§ **YOUR INSTRUCTIONS**:
Reproduce the tail of the data exactly. It starts at the line containing "shipping: none -> 42.00" and runs to the last line.

[Version difference data]
########################################

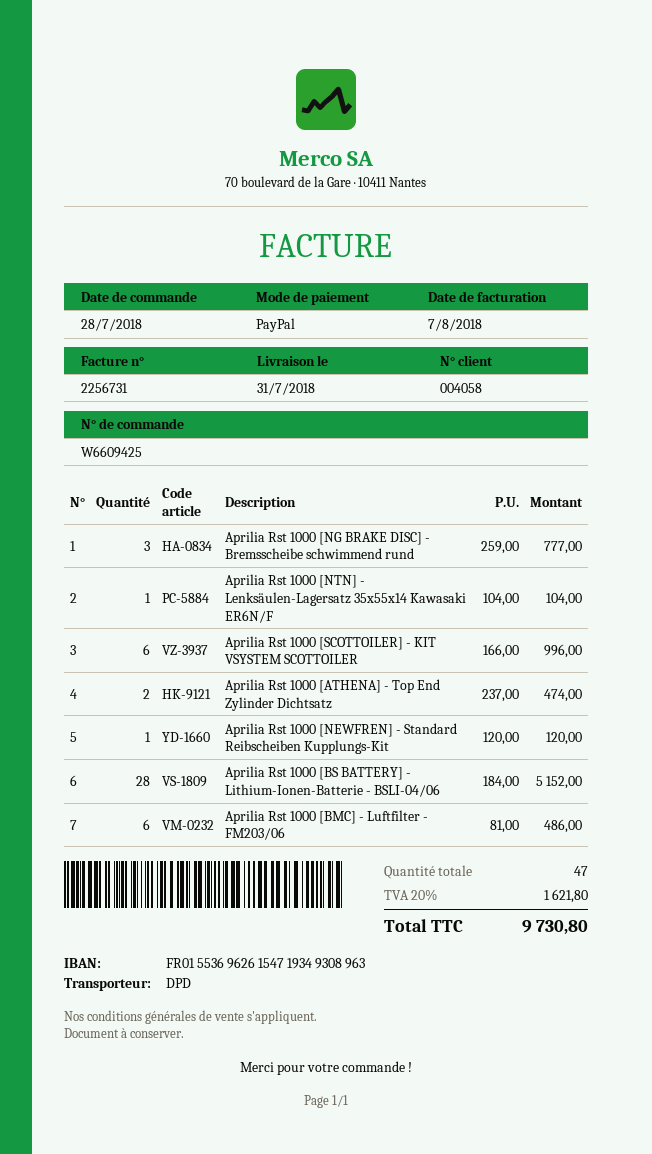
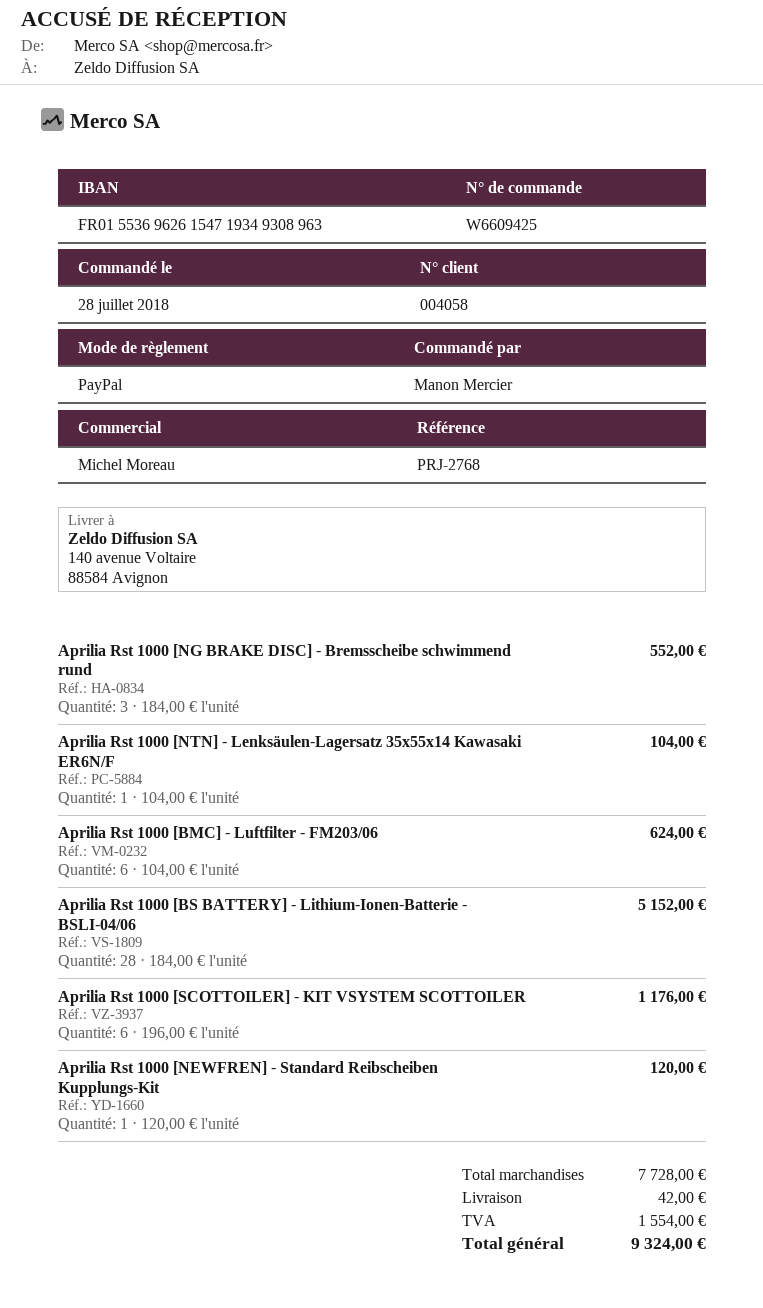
Aprilia Rst 1000 [NG BRAKE DISC] - Bremsscheibe schwimmend rund: 3 x 259.00 = 777.00 -> 3 x 184.00 = 552.00
Aprilia Rst 1000 [SCOTTOILER] - KIT VSYSTEM SCOTTOILER: 6 x 166.00 = 996.00 -> 6 x 196.00 = 1176.00
Aprilia Rst 1000 [ATHENA] - Top End Zylinder Dichtsatz: 2 x 237.00 = 474.00 -> none
Aprilia Rst 1000 [BMC] - Luftfilter - FM203/06: 6 x 81.00 = 486.00 -> 6 x 104.00 = 624.00
shipping: none -> 42.00
tax: 1621.80 -> 1554.00
total: 9730.80 -> 9324.00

########################################

§ **SOLVED EXERCISE**:
shipping: none -> 42.00
tax: 1621.80 -> 1554.00
total: 9730.80 -> 9324.00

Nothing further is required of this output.